There are plenty of investors willing to settle for ultra-low yields (temporarily at least) on the debt of countries that are arguably less fiscally and/or economically stable.
It’s therefore not inconceivable that Canada’s 5-year yield could inch closer to 1.00%. If it does, and financial crises don’t further inflate liquidity/risk spreads, fixed mortgage rates could potentially keep falling.
Europe is a huge wildcard, though. Rising risk of default by one of the PIIGS could boost liquidity/risk premiums in the mortgage market and offset falling yields. That could actually drive fixed mortgage rates higher unexpectedly (we all remember spreads in 2008).
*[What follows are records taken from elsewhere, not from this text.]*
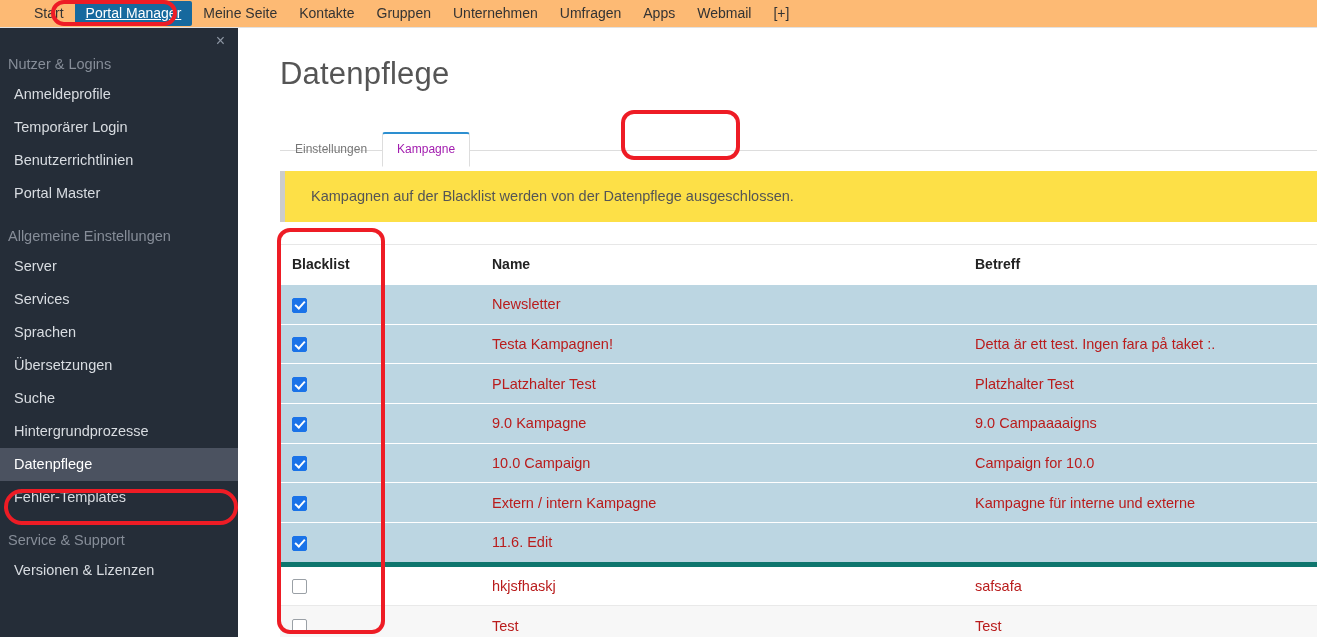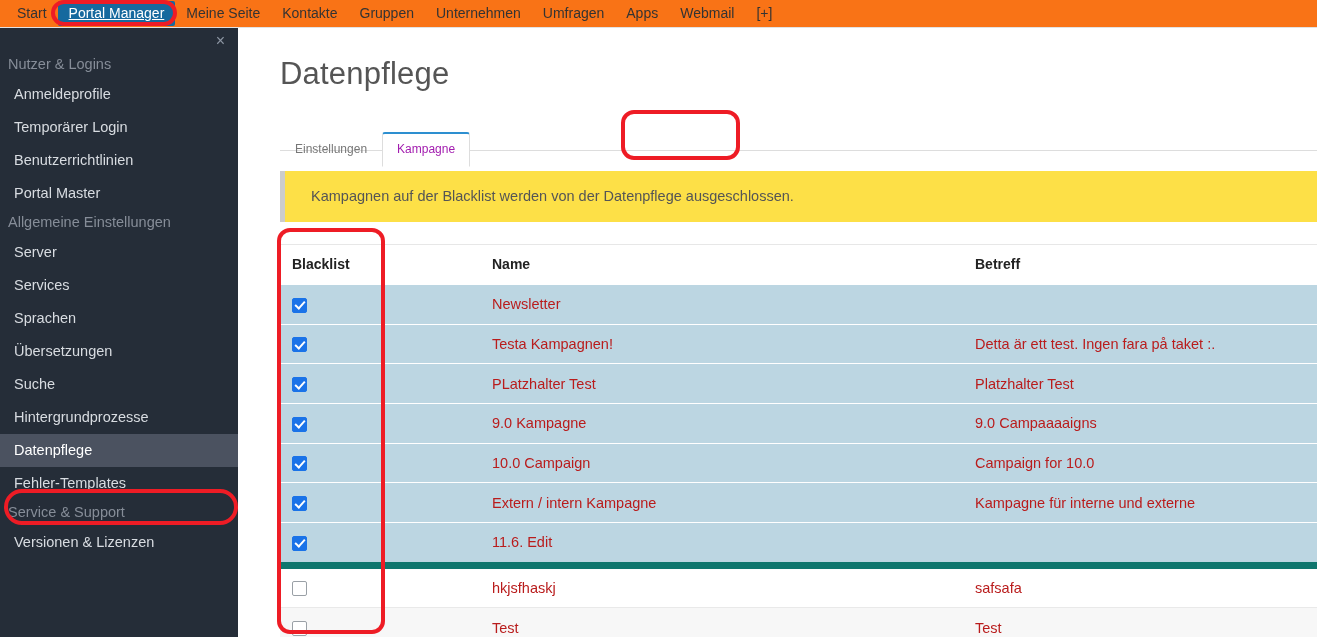"Start" .topnav { background: #f97316 -> #fdba74; padding-left: 6px -> 23px }
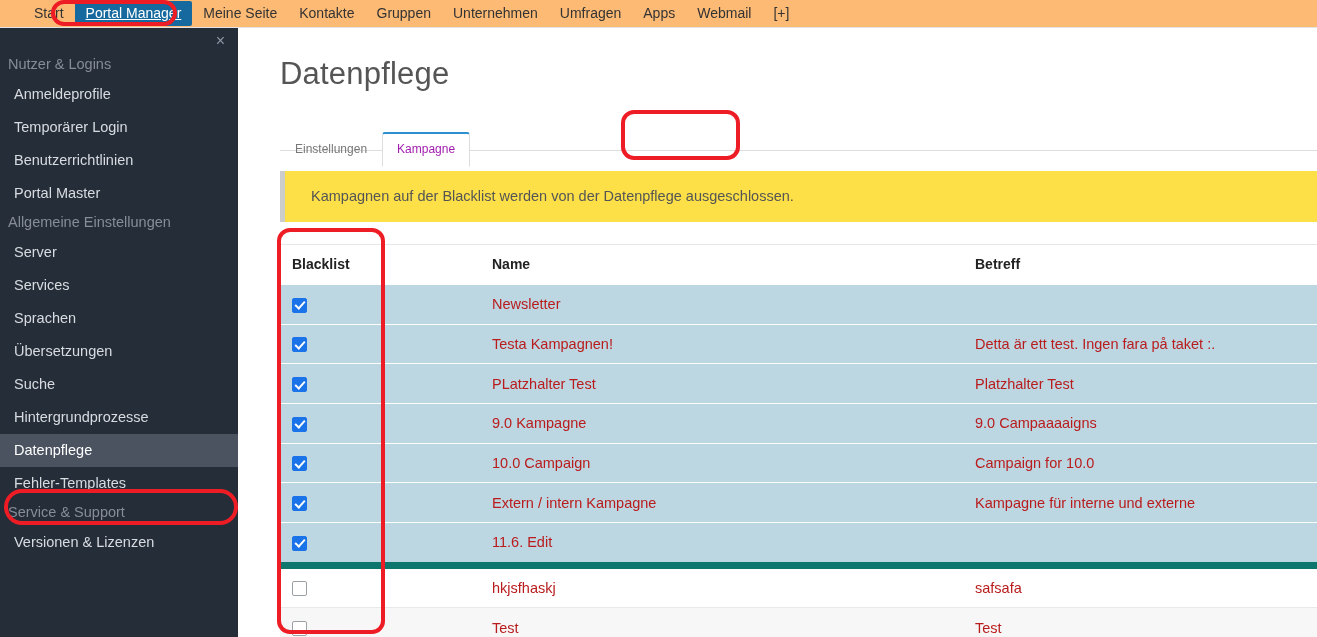"Allgemeine Einstellungen" .sb-group { margin-top: none -> 14px }
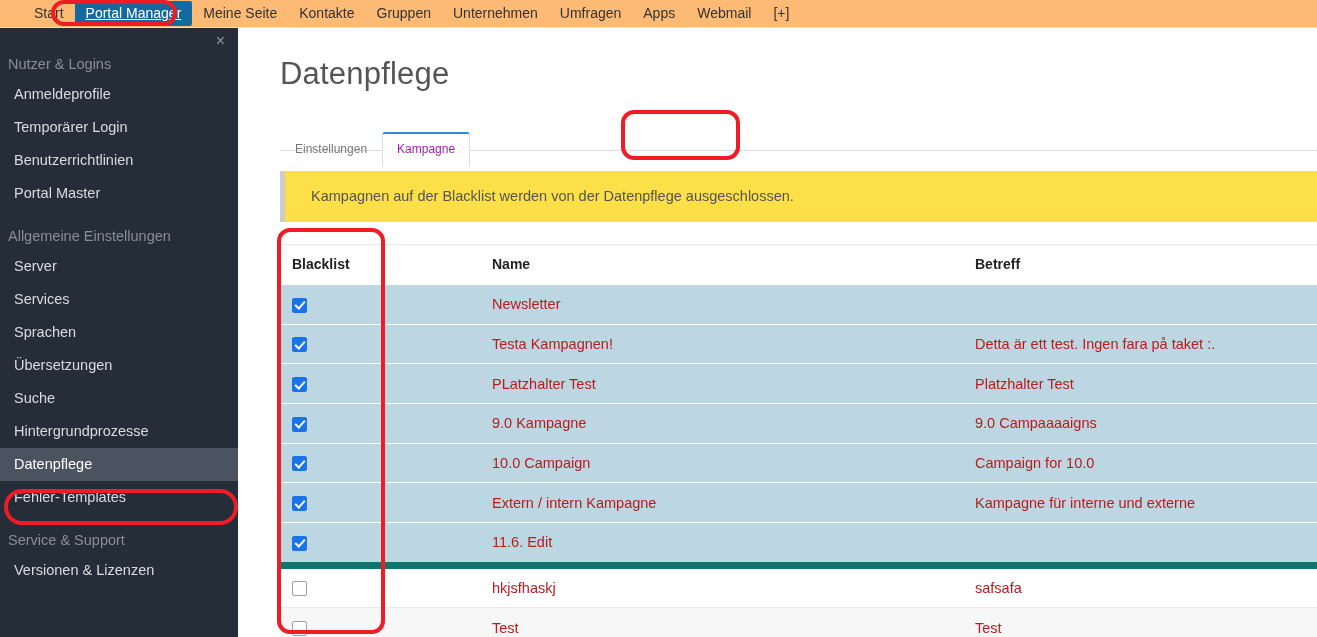"hkjsfhaskj" table.grid tr.odd td { border-top: 7px solid #0f766e -> 5px solid #0f766e }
Investors will tire of negative real returns on bonds (after factoring in inflation)
Economic growth will return to some semblance of “normal” (both globally and in North America)
The spectre of insolvencies will diminish in the Eurozone
Core inflation will start a steady march above the BoC’s 2% target
The U.S. will stop coaxing yields lower (using its ever-creative monetary policy toolbox)
It seems the market is betting these collective changes might take anywhere from 9-24 months or more.
When global prospects finally do turn around, it could spark a stampede out of bonds—and a rapid rebound in yields. “A lot of capital just has nowhere to go right now,” says analyst Colin Cieszynski, “and when you have people piling into one thing, it can be disruptive when they come out.”
In the meantime, we’ll keep an eye on indicators like the TED spread (a gauge of credit market risk), government yields and the “posted–5-year GoC” spread for hints about where fixed mortgage rates are headed.